(Web interface edit records)
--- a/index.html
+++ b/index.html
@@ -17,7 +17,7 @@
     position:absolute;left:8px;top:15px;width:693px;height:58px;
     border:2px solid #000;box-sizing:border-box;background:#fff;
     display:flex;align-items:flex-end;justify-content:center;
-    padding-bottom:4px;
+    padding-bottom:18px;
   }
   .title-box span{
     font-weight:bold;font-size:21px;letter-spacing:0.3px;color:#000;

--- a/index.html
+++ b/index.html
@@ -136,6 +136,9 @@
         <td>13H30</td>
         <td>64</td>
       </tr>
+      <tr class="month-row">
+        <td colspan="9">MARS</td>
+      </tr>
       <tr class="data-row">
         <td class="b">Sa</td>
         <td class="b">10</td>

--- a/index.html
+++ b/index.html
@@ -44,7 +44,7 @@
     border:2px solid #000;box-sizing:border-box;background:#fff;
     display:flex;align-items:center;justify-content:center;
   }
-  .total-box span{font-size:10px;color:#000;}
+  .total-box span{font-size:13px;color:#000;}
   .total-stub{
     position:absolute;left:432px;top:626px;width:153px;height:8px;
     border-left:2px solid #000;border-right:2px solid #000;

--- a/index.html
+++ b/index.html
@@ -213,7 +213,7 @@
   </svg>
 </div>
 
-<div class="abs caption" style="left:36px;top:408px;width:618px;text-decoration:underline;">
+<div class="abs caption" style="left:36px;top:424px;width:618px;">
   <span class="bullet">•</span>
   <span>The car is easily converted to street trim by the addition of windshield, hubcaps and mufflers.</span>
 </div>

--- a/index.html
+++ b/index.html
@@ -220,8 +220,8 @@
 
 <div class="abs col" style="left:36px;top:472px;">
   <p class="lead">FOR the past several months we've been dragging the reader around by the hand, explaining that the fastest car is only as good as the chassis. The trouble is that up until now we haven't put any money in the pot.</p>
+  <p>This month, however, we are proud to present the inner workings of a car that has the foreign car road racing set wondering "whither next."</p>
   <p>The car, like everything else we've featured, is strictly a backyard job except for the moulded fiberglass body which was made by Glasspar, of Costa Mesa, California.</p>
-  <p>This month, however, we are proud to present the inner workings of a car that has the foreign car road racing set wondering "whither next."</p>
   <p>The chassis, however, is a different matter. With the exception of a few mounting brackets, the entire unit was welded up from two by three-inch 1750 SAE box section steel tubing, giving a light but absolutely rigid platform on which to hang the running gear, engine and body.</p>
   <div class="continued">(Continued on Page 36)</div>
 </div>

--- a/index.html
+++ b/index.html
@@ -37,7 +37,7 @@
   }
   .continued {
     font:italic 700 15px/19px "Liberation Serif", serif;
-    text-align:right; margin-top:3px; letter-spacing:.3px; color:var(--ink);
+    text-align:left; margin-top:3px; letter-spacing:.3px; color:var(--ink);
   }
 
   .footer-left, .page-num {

▶ [Exercise description]
Return each line above where the word "continued" shows up.

▶ [Output]
   <div class="continued">(Continued on Page 36)</div>
   .continued {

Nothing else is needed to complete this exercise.